J’y viens, chaque chose en son temps, deuxièmement les grenouilles sont protégées, nul ne peut les tuer sans être puni, ainsi que le prévoit la Loi, Loi dont je suis le garant municipal.
Sans doute, mais Vous avez signé le permis de construire.
Par ignorance, car ce papier que je tiens ici désigne clairement les coupables : la lettre « M » désigne Maurice le conducteur du bulldozer qui a enterré vivantes ces malheureuses bestioles, et les lettres « G » représentent les gendarmes qui ne font pas leur travail en laissant en liberté un assassin de grenouilles.
A mon avis, la lettre « M » désigne plutôt le Maire, dont Maurice n’est que l’employé. 
Précisément, ce Maurice aurait du m’avertir, car étant sur le terrain, il a bien vu que ce champ était rempli de grenouilles, ce que de mon bureau de Maire je ne pouvais savoir. Et pour en finir avec cette malheureuse histoire je trouve, gendarme, que vous critiquez beaucoup, ce qui est contraire à l’esprit de la gendarmerie. Je vous souhaite la bonne nuit. Le Maire se lève et s’en va bien droit, de son pas crotté.
Au milieu de la nuit, lovée comme un chat sur la petite ville endormie, la brume de mer dort.
Au milieu de la nuit, à pas de velours le gendarme se faufile vers le lotissement de Louis.

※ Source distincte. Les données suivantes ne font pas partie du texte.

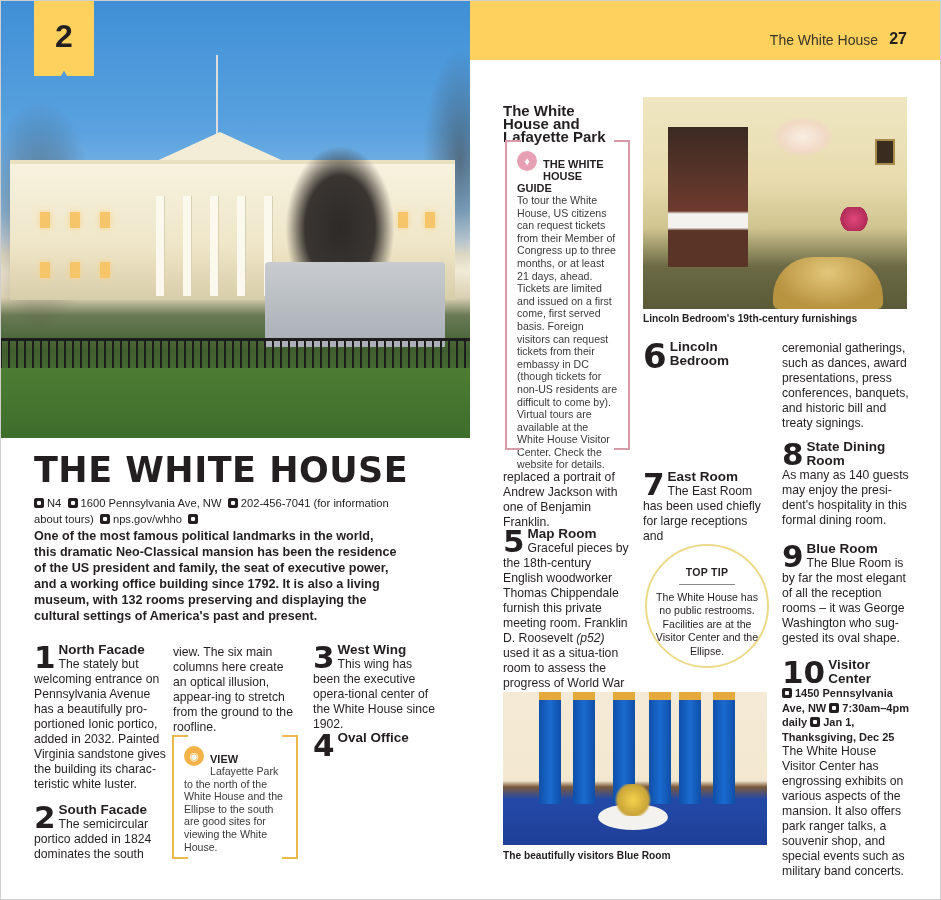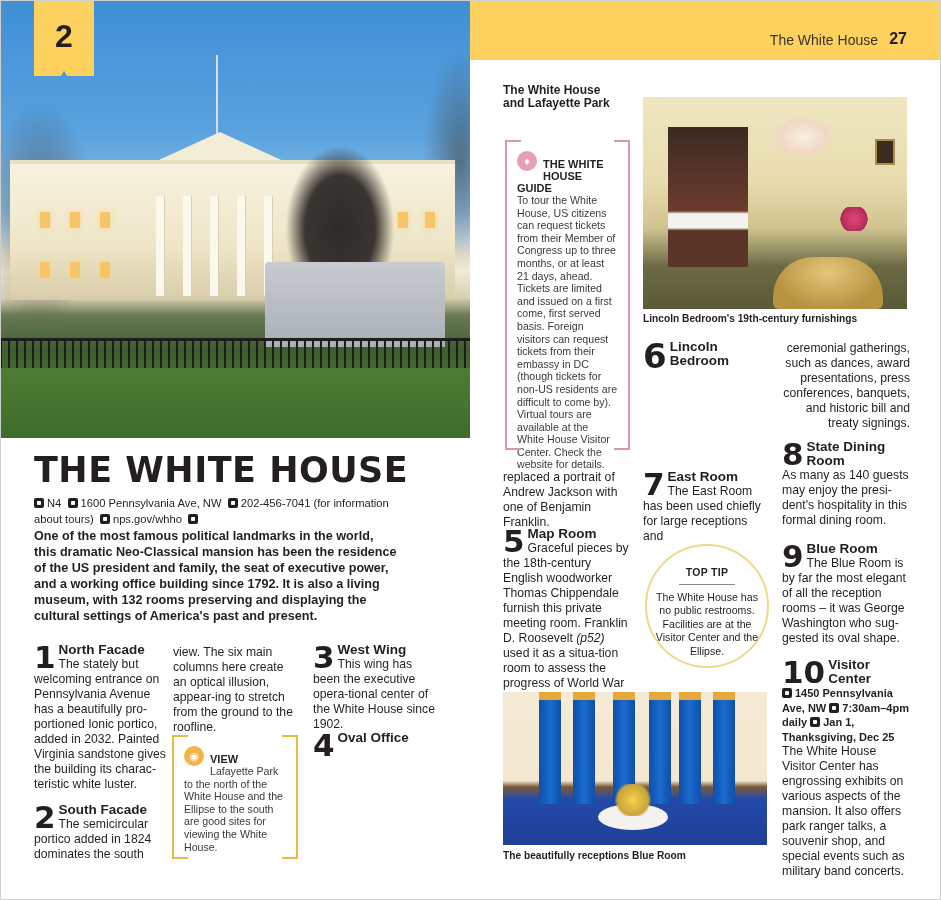"The White House and Lafayette" .caption-top { font-size: 12px -> 15px; top: 84px -> 104px }
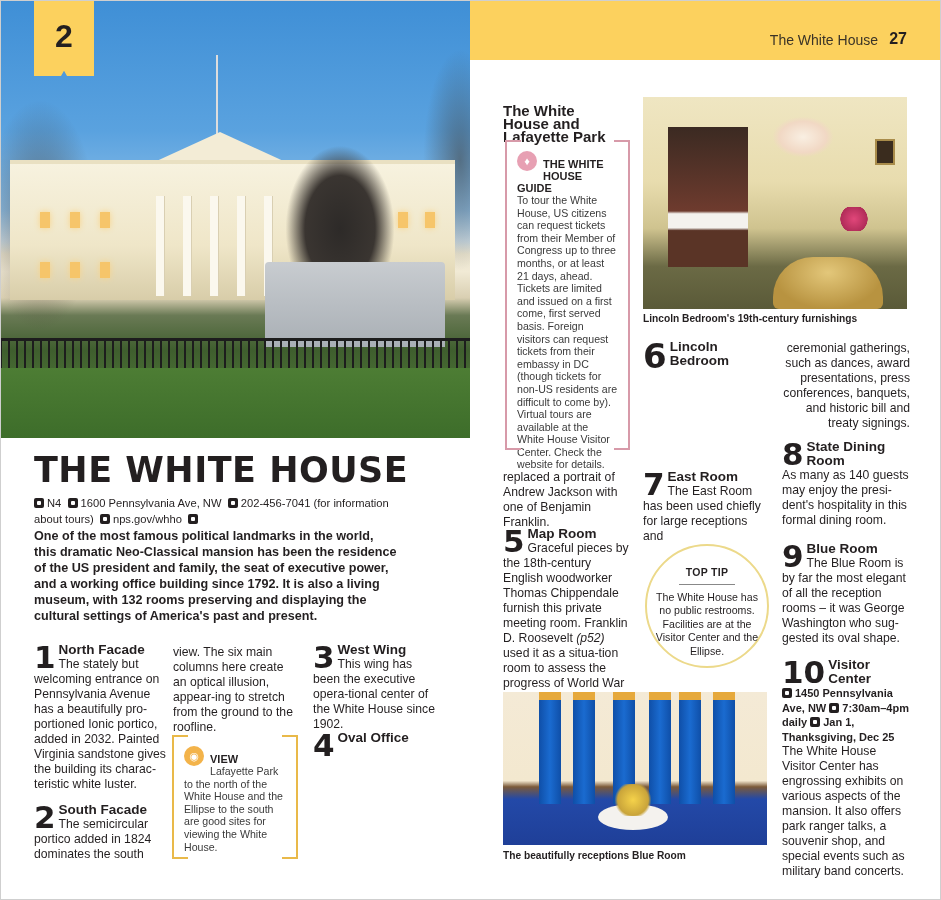"ceremonial gatherings, such as dances," p.plain { text-align: right -> none }
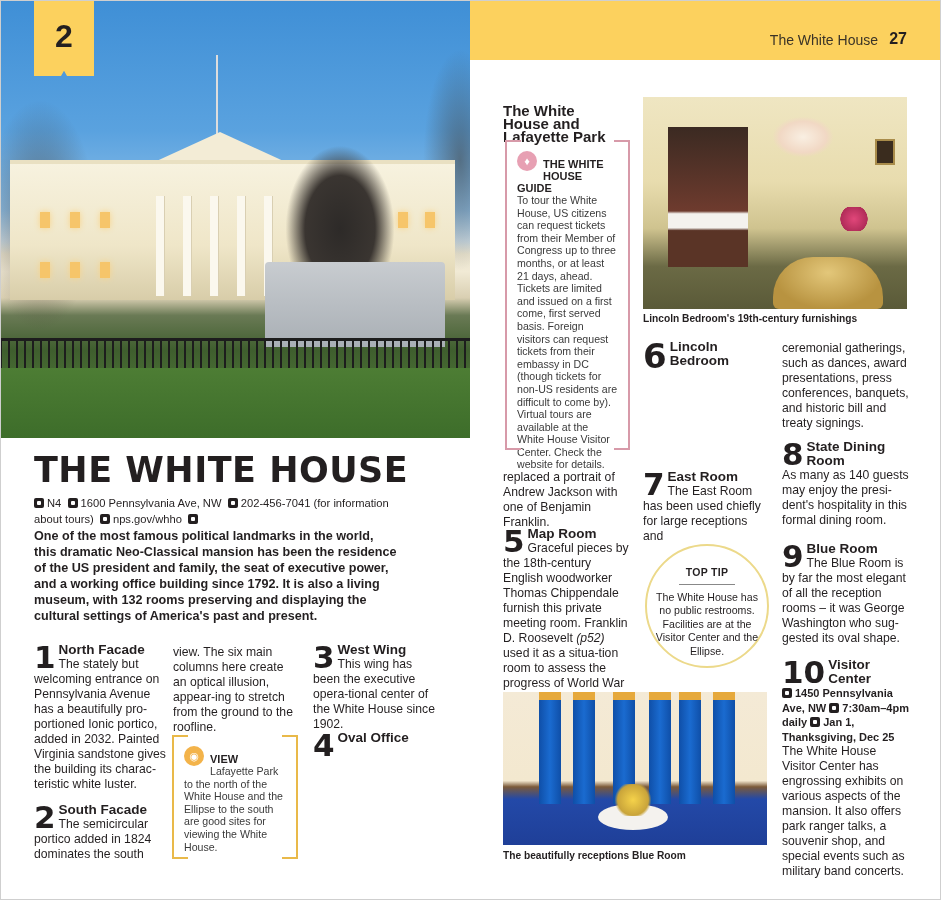"The beautifully receptions Blue Room" div.caption { text: receptions -> visitors }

Là, l’oreille posé sur la terre tiède, il repère les grenouilles qu’il sort une à une de la montagne.
Au milieu de la nuit, ses grands yeux posés sur la vitre grise, Louis regarde le gendarme remettre les grenouilles dans la mare voisine.
Au milieu de la nuit, seul éveillé dans la petite ville endormie, le gendarme retrouve son oreille d’enfant, l’oreille de celui qui désobéit, et il écoute les secrets trop grands des parents.
A la fin de la nuit, dans la brume qui s’enfuit, le gendarme rentre chez lui avec dans son képi tous les secrets qu’il a surpris. Arrivé dans son bureau, il les colle chacun sur une feuille, enferme la feuille dans une chemise et sur chaque chemise colle une grande lettre « G », à Garder.
Au petit jour nouveau, assis, à son bureau la tête posée sur le gros dossier, le gendarme dort. Voleur de secrets est un dur métier, surtout quand on est gendarme en même temps. Sur le gros dossier le gendarme a collé une grande lettre « M », comme Montagne de secrets  à Garder.
Habitants de Petit Port dormez en paix, de la gendarmerie vos secrets ne sortiront jamais.